This work was partially supported by a Grant from the Simons Foundation (#209035 to William Strawderman).

Appendix

Appendix

1.1 A link between the expectations involving f and F

Proof of Lemma 2.2 Denote by \(\eta \! \left( X,\left\| U\right\| ^2\right) \) the integrand of the second expectation, that is,

$$\begin{aligned} \eta \! \left( X,\left\| U\right\| ^2\right) = \frac{1}{2} \, \frac{1}{\Vert U\Vert ^{k-2}} \int _0^{\Vert U\Vert ^2} \gamma (X,s) \, s^{k/2-1} \, ds \, . \end{aligned}$$

Then conditionally on \(X=x\), we have

$$\begin{aligned} E_{\theta ,\sigma ^2} \! \left[ \eta \! \left( X,\Vert U\Vert ^2\right) | X=x\right]&= \frac{1}{K(\theta , \sigma ^2 ,x)} \int _{\mathbb R^k} \frac{1}{2} \, \frac{1}{\Vert u\Vert ^{k-2}} \int _0^{\Vert u\Vert ^2} \gamma (x,s) \, s^{k/2-1} \, ds \, \\&\times \frac{1}{\sigma ^{p+k}} \, f \! \left( \frac{\Vert x-\theta \Vert ^2 + \Vert u\Vert ^2}{\sigma ^2}\right) du \end{aligned}$$

where

$$\begin{aligned} K(\theta , \sigma ^2 ,x)=\int _{{\mathbb R}^k} \frac{1}{\sigma ^{p+k}} \, f \! \left( \frac{\Vert x-\theta \Vert ^2 + \Vert u\Vert ^2}{\sigma ^2}\right) du \, . \end{aligned}$$

Applying Fubini’s theorem, we obtain

$$\begin{aligned} E_{\theta ,\sigma ^2} \! \left[ \eta \! \left( X,\Vert U\Vert ^2\right) | X=x\right]&= \frac{1}{K(\theta , \sigma ^2 ,x)} \int _0^\infty \int _{\bar{B}(\sqrt{s})} \frac{1}{2} \, \frac{1}{\Vert u\Vert ^{k-2}} \frac{1}{\sigma ^{p+k}} \,\nonumber \\&\times f \! \left( \frac{\Vert x-\theta \Vert ^2 + \Vert u\Vert ^2}{\sigma ^2}\right) du \gamma (x,s) \, s^{k/2-1} \, ds \end{aligned}$$

where \(\bar{B}(\sqrt{s})=\left\{ u\in {\mathbb R}^k/\left\| u\right\| > \sqrt{s}\right\} \) is the complement of the ball of radius \(\sqrt{s}\) centered at \(0\) in \({\mathbb R}^k\).
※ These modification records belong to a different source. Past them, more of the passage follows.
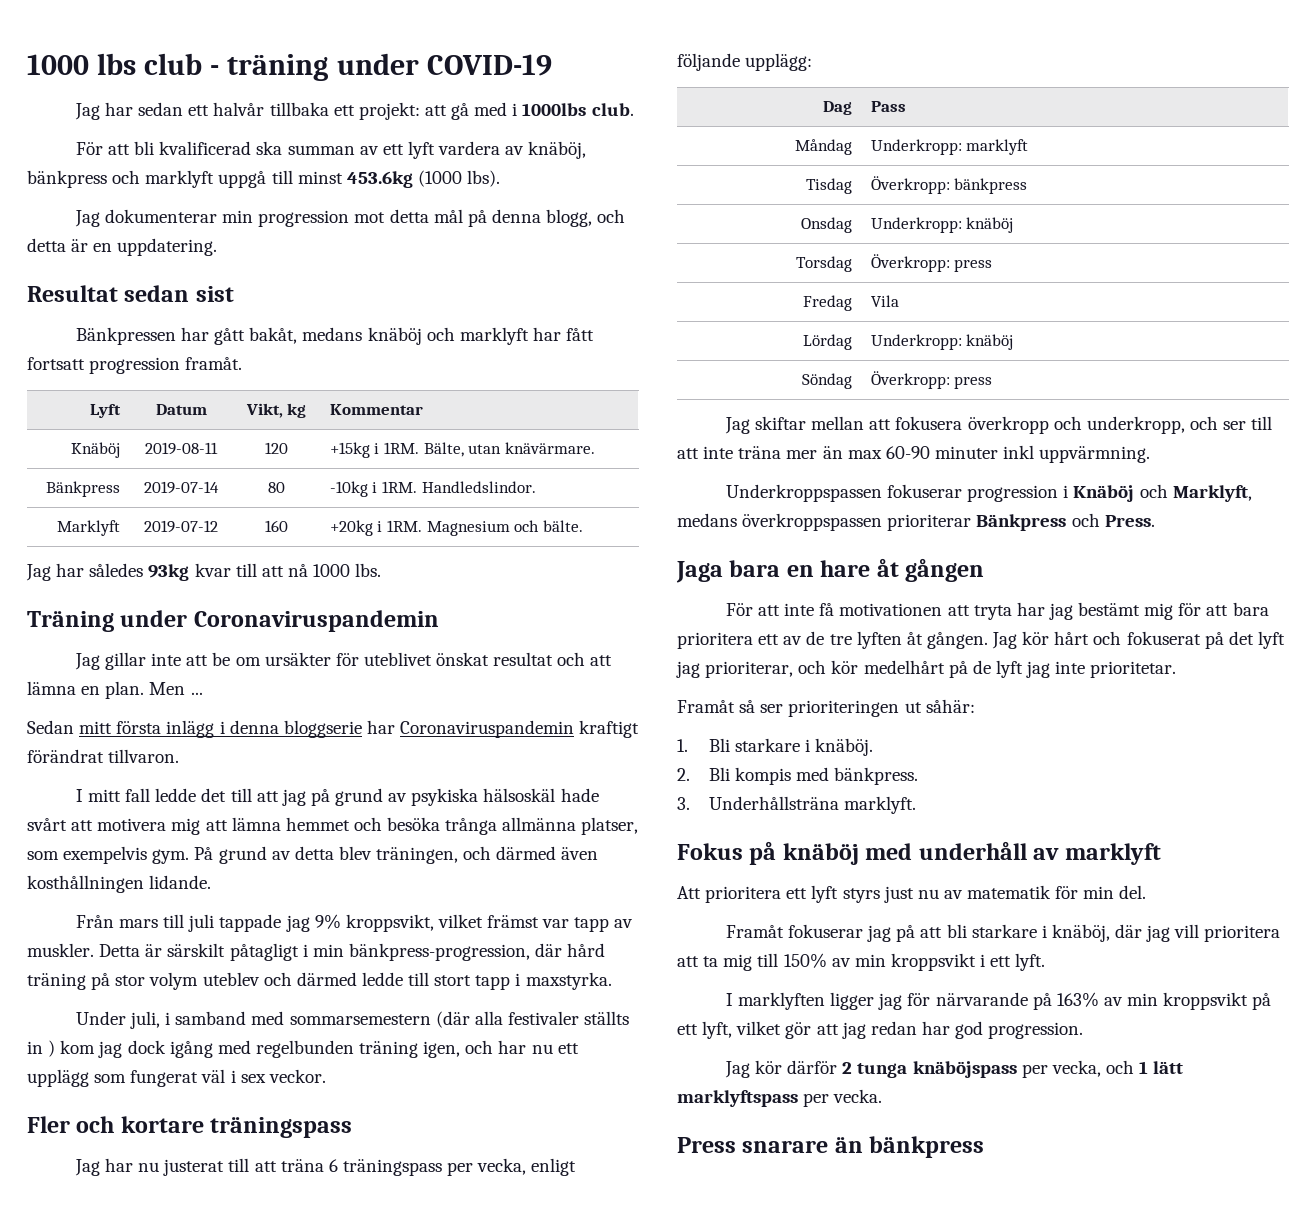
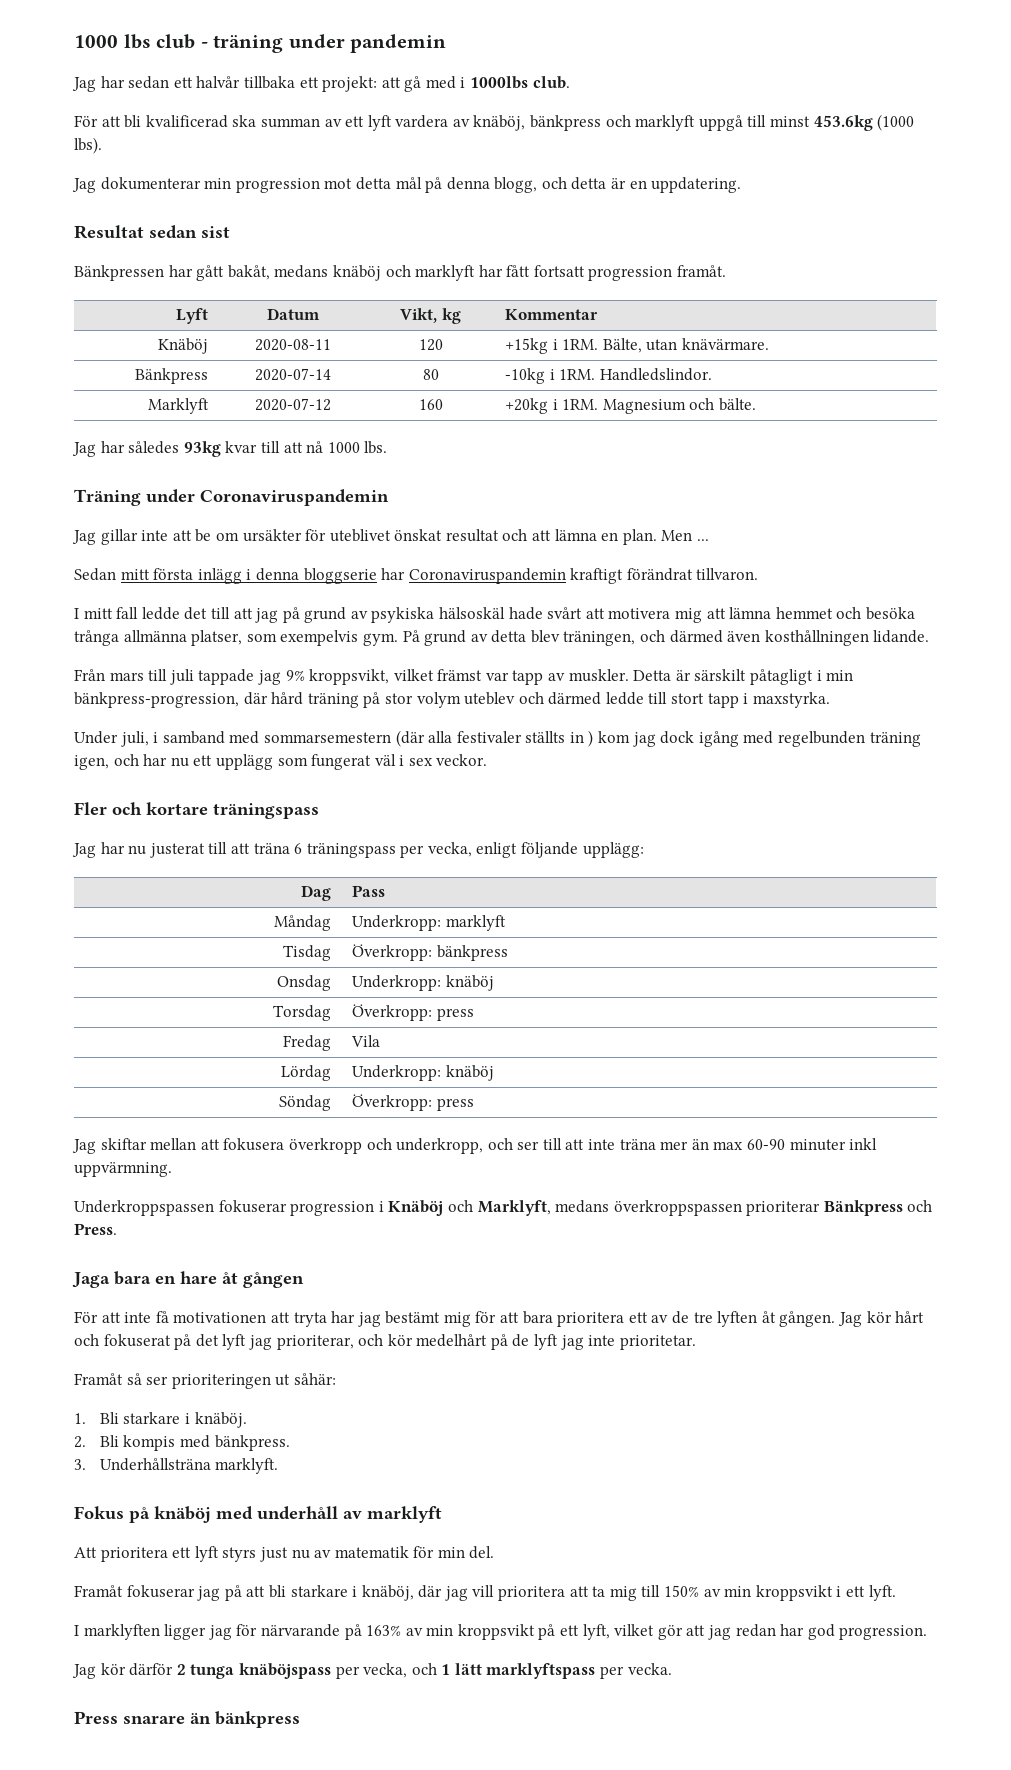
- 1000 lbs club - träning under COVID-19
+ 1000 lbs club - träning under pandemin
- Knäböj | 2019-08-11 | 120 | +15kg i 1RM. Bälte, utan knävärmare.
+ Knäböj | 2020-08-11 | 120 | +15kg i 1RM. Bälte, utan knävärmare.
- Bänkpress | 2019-07-14 | 80 | -10kg i 1RM. Handledslindor.
+ Bänkpress | 2020-07-14 | 80 | -10kg i 1RM. Handledslindor.
- Marklyft | 2019-07-12 | 160 | +20kg i 1RM. Magnesium och bälte.
+ Marklyft | 2020-07-12 | 160 | +20kg i 1RM. Magnesium och bälte.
As, in the inner most integral, the variable \(u\) intervenes through its norm \(\left\| u\right\| \), we have, letting \(\varsigma _k = 2 \, \pi ^{k/2} / \Gamma ( k/2)\),

$$\begin{aligned}&\int _{\bar{B}(\sqrt{s})} \frac{1}{\Vert u\Vert ^{k-2}} \, f \! \left( \frac{\Vert x-\theta \Vert ^2 + \Vert u\Vert ^2}{\sigma ^2}\right) du\\&\quad = \varsigma _k \int _{\sqrt{s}}^\infty \frac{1}{r^{k-2}} \, f \! \left( \frac{\Vert x-\theta \Vert ^2 + r^2}{\sigma ^2}\right) r^{k-1} \, dr \\&\quad = \frac{\varsigma _k}{2} \int _s^\infty f \! \left( \frac{\Vert x-\theta \Vert ^2 + t}{\sigma ^2}\right) dt \\&\quad = \varsigma _k \, \sigma ^2 \, F \! \left( \frac{\Vert x-\theta \Vert ^2 + s}{\sigma ^2}\right) . \end{aligned}$$

Hence

$$\begin{aligned}&E_{\theta ,\sigma ^2} \! \left[ \eta \! \left( X,\Vert U\Vert ^2\right) | X=x\right] =\frac{\sigma ^2}{2} \, \frac{\varsigma _k}{K(\theta , \sigma ^2 ,x)}\int _0^\infty \frac{1}{\sigma ^{p+k}} \, F \! \left( \frac{\Vert x-\theta \Vert ^2 + s}{\sigma ^2}\right) \\&\qquad \times \gamma (x,s) \, s^{k/2-1} \, ds \\&\quad =\sigma ^2 \int _0^\infty \frac{F \! \left( \frac{\Vert x-\theta \Vert ^2 + s}{\sigma ^2}\right) }{f \! \left( \!\frac{\Vert x-\theta \Vert ^2 + s}{\sigma ^2}\!\right) } \, \gamma (x,s) \, \frac{1}{2} \, \frac{\varsigma _k}{K(\theta , \sigma ^2 ,x)} \, s^{k/2-1} \, \frac{1}{\sigma ^{p+k}} \, f \! \left( \frac{\Vert x-\theta \Vert ^2 + s}{\sigma ^2}\right) ds \\&\quad =\sigma ^2 \, E_{\theta ,\sigma ^2} \! \left[ \frac{F \! \left( \frac{\Vert x-\theta \Vert ^2 + \Vert U\Vert ^2}{\sigma ^2}\right) }{f \! \left( \frac{\Vert x-\theta \Vert ^2 + \Vert U\Vert ^2}{\sigma ^2}\right) } \, \gamma (x,\Vert U\Vert ^2) \, | X=x \right] \end{aligned}$$

using the the radial density of \(U | X=x\) as above. Consequently, unconditioning, we have

$$\begin{aligned} E_{\theta ,\sigma ^2} \! \left[ \eta \! \left( X,\Vert U\Vert ^2\right) \right]&= \sigma ^2 \,E_{\theta ,\sigma ^2} \! \left[ \frac{F \! \left( \frac{\Vert X-\theta \Vert ^2 + \Vert U\Vert ^2}{\sigma ^2}\right) }{f \! \left( \frac{\Vert X-\theta \Vert ^2 + \Vert U\Vert ^2}{\sigma ^2}\right) } \,\gamma (X,\Vert U\Vert ^2)\right] \\&= \sigma ^2 \, c \, E_{\theta ,\sigma ^2}^{*} \!\left[ \gamma \! \left( X,\left\| U\right\| ^2\right) \right] , \end{aligned}$$

according to the definition of \(E_{\theta ,\sigma ^2}^{*}\). \(\square \)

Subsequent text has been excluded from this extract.